### TASK TO CARRY OUT:
Dropping every picture, set down exactly the lines in the entries below, starting with the line with "[86,123,146,135] MNLI-TR ->" and going on through the line with "[616,557,703,571] discussion. ->".

─── MATERIAL FOR THIS EXERCISE ───

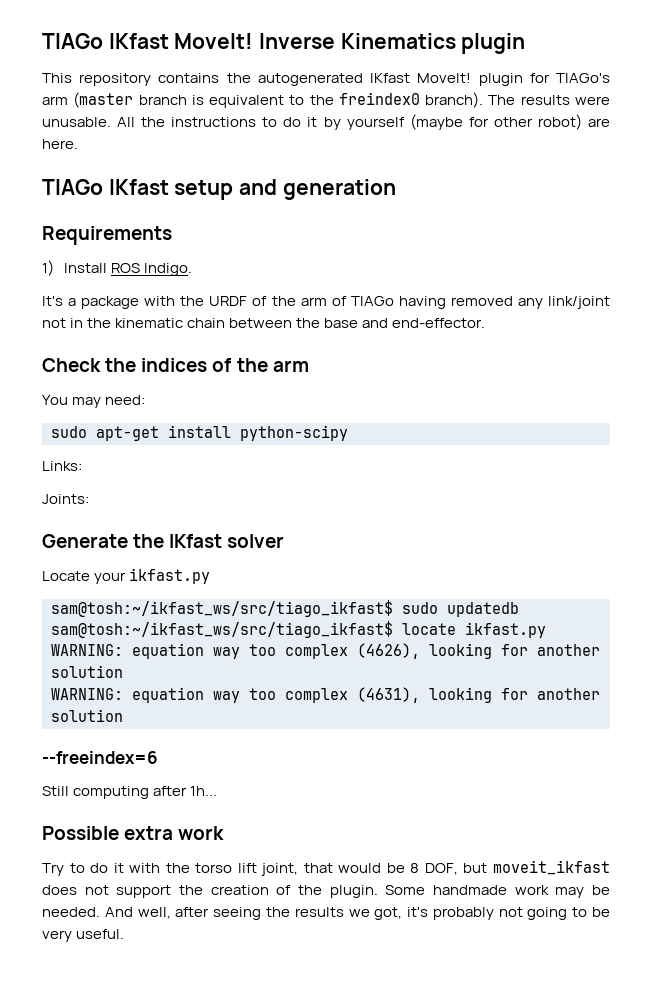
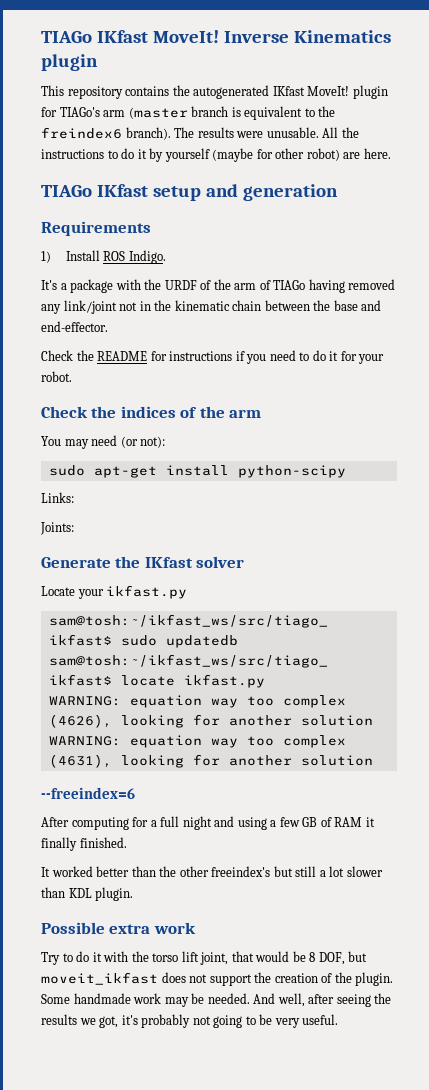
[338,92,420,105] freindex0 -> [41,127,122,139] freindex6
(486, 323) none -> [41,350,385,364] [41,371,72,382] // Check the README for instructions if you need to do it for your robot.
[105,395,146,405] need: -> [91,435,166,448] need (or not):
[42,786,218,799] Still computing after 1h... -> [41,816,375,830] [41,837,127,851] [41,866,383,877] [41,887,134,901] After computing for a full night and using a few GB of RAM it finally finished. // It worked better than the other freeindex's but still a lot slower than KDL plugin.

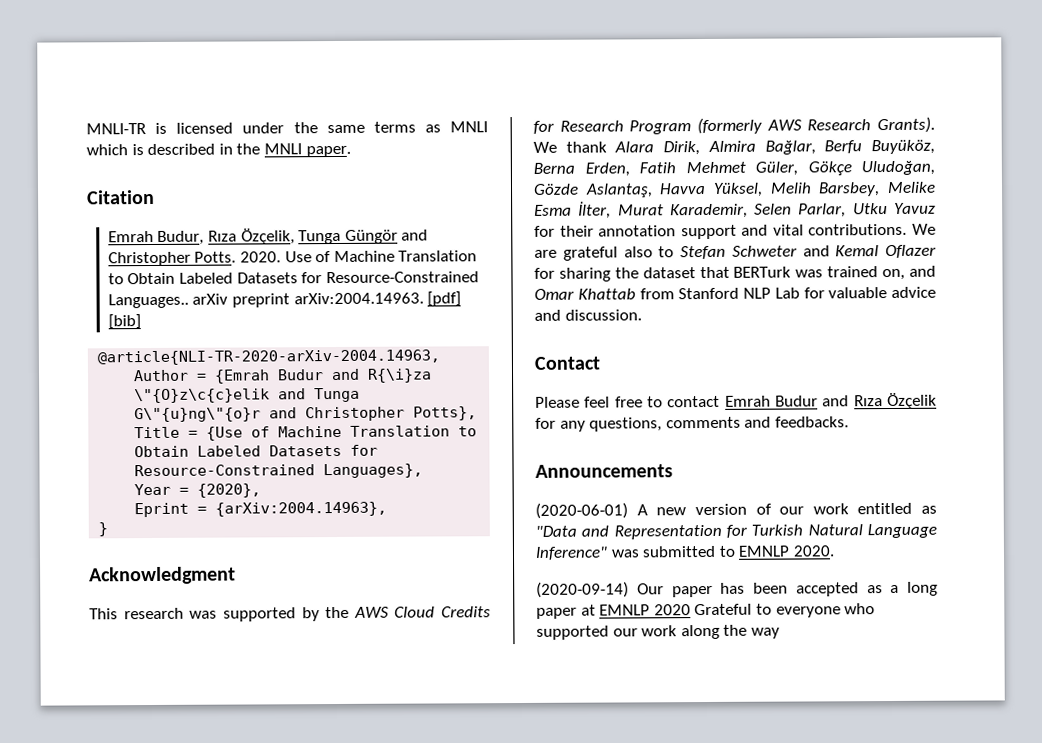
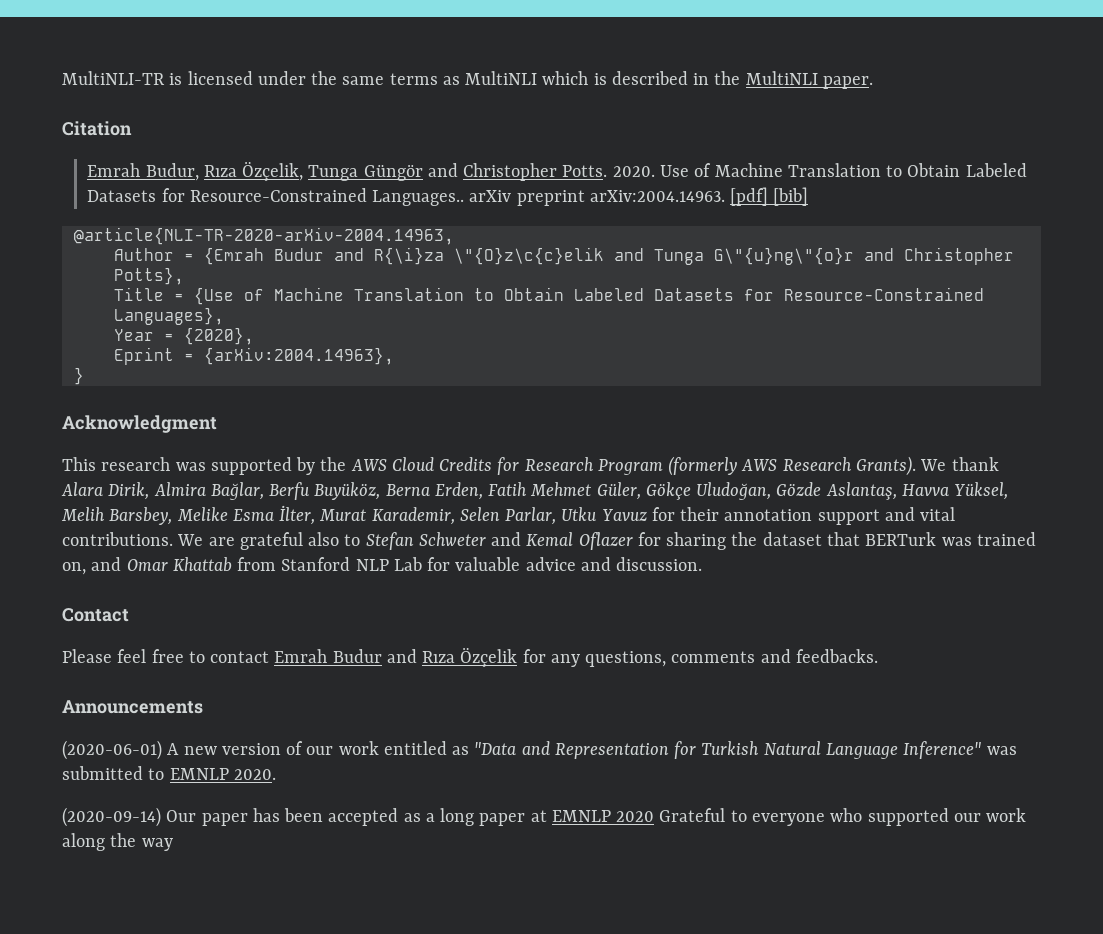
[86,123,146,135] MNLI-TR -> [62,71,165,85] MultiNLI-TR
[450,121,488,133] MNLI -> [465,71,538,85] MultiNLI
[263,143,302,155] MNLI -> [745,71,818,85] MultiNLI

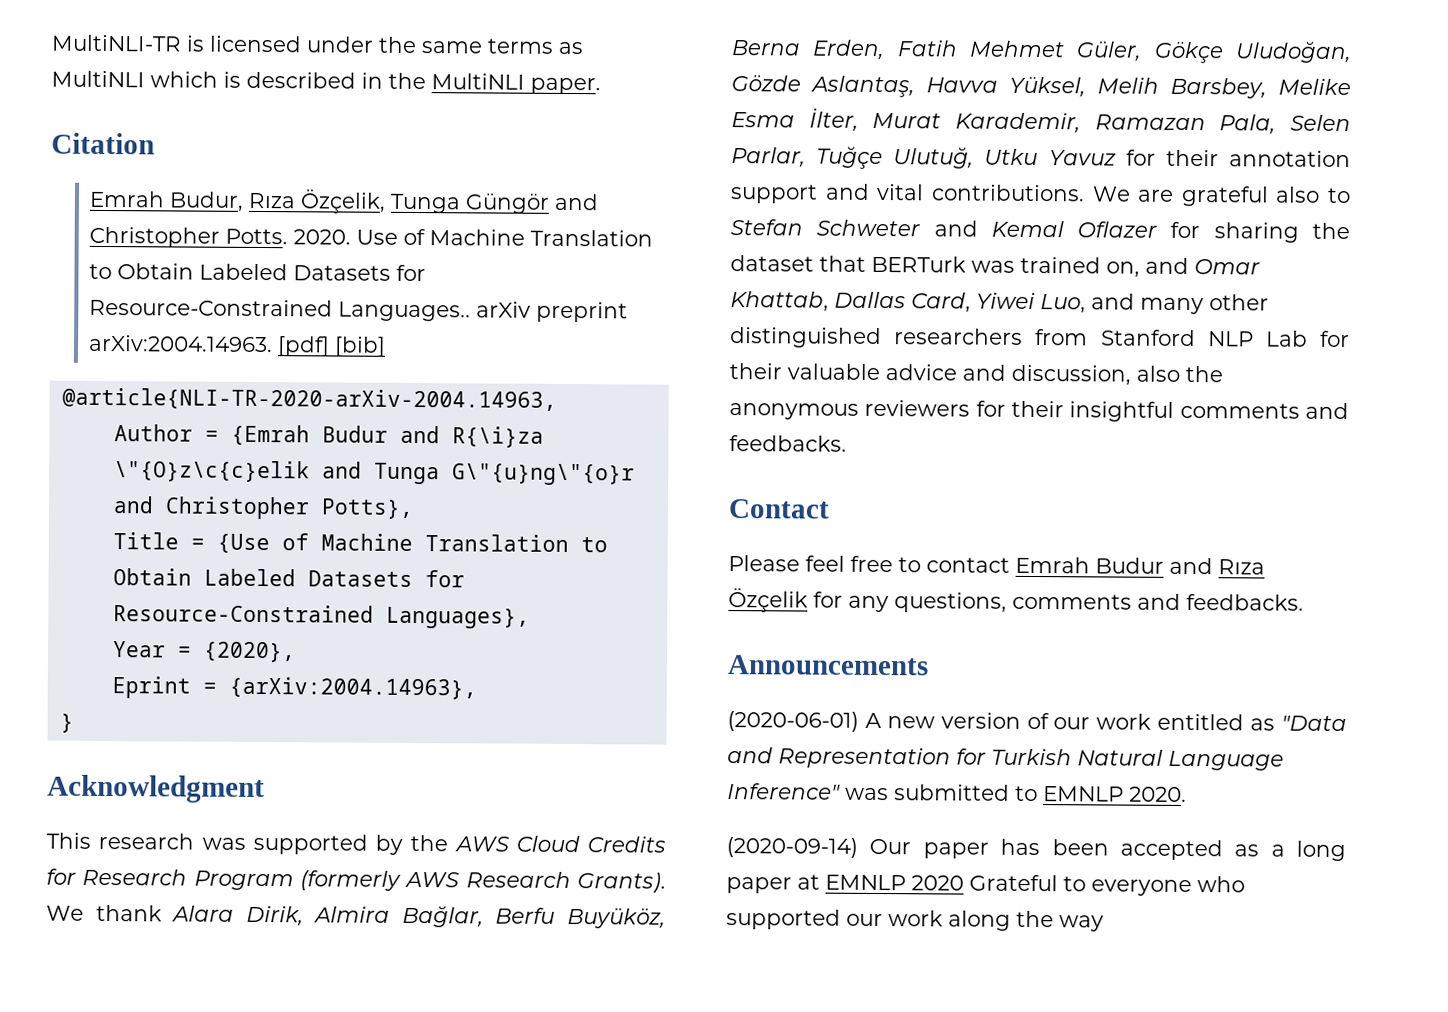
[459,507,557,525] Selen Parlar, -> [1094,114,1351,135] [731,146,975,170] Ramazan Pala, Selen Parlar, Tuğçe Ulutuğ,
[172,557,232,572] Khattab -> [730,291,1269,315] [730,327,1024,349] Khattab, Dallas Card, Yiwei Luo, and many other distinguished researchers
(451, 564) none -> [729,363,782,380] their
[616,557,703,571] discussion. -> [1011,364,1223,386] [729,399,1349,422] [729,435,847,452] discussion, also the anonymous reviewers for their insightful comments and feedbacks.

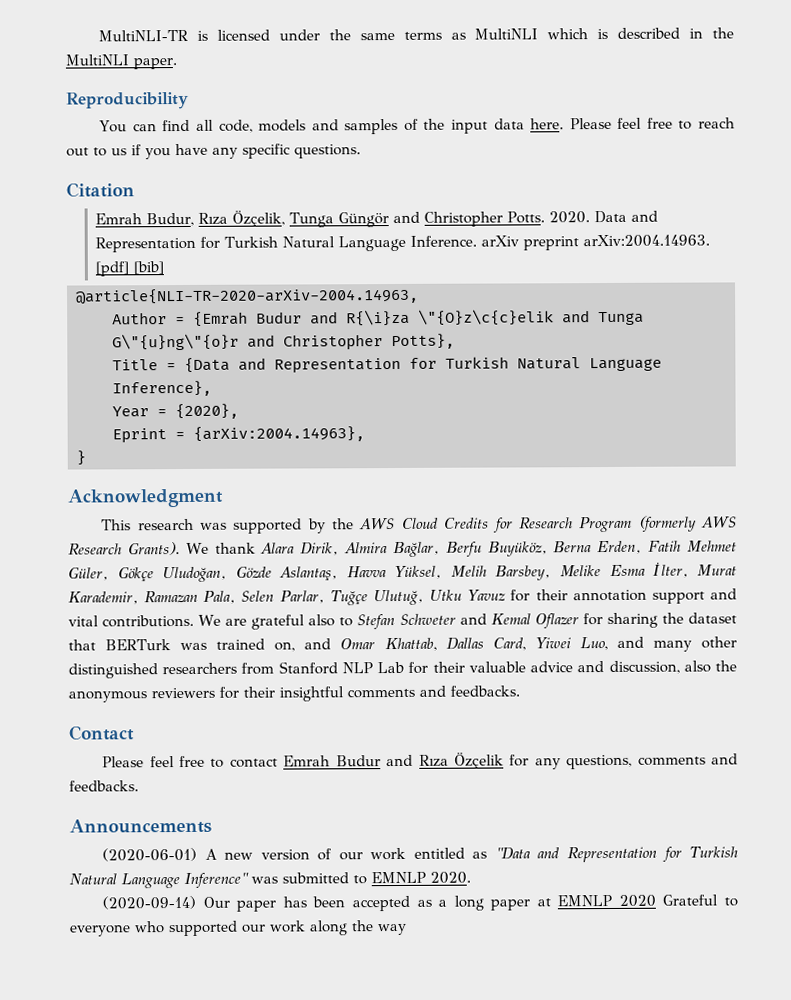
(601, 86) none -> [66,91,189,110] [99,117,735,135] [66,143,361,160] // Reproducibility // You can find all code, models and samples of the input data here. Please feel free to reach out to us if you have any specific questions.
[356,228,654,247] [89,263,427,282] [89,298,472,322] Use of Machine Translation to Obtain Labeled Datasets for Resource-Constrained Languages.. -> [593,210,658,224] [94,235,477,253] Data and Representation for Turkish Natural Language Inference.
[216,533,608,554] [112,568,465,588] [112,604,530,629] {Use of Machine Translation to Obtain Labeled Datasets for Resource-Constrained Languages}, -> [184,356,662,374] [112,380,212,397] {Data and Representation for Turkish Natural Language Inference},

───

### YOUR RESPONSE:
[86,123,146,135] MNLI-TR -> [62,71,165,85] MultiNLI-TR
[450,121,488,133] MNLI -> [465,71,538,85] MultiNLI
[263,143,302,155] MNLI -> [745,71,818,85] MultiNLI

[459,507,557,525] Selen Parlar, -> [1094,114,1351,135] [731,146,975,170] Ramazan Pala, Selen Parlar, Tuğçe Ulutuğ,
[172,557,232,572] Khattab -> [730,291,1269,315] [730,327,1024,349] Khattab, Dallas Card, Yiwei Luo, and many other distinguished researchers
(451, 564) none -> [729,363,782,380] their
[616,557,703,571] discussion. -> [1011,364,1223,386] [729,399,1349,422] [729,435,847,452] discussion, also the anonymous reviewers for their insightful comments and feedbacks.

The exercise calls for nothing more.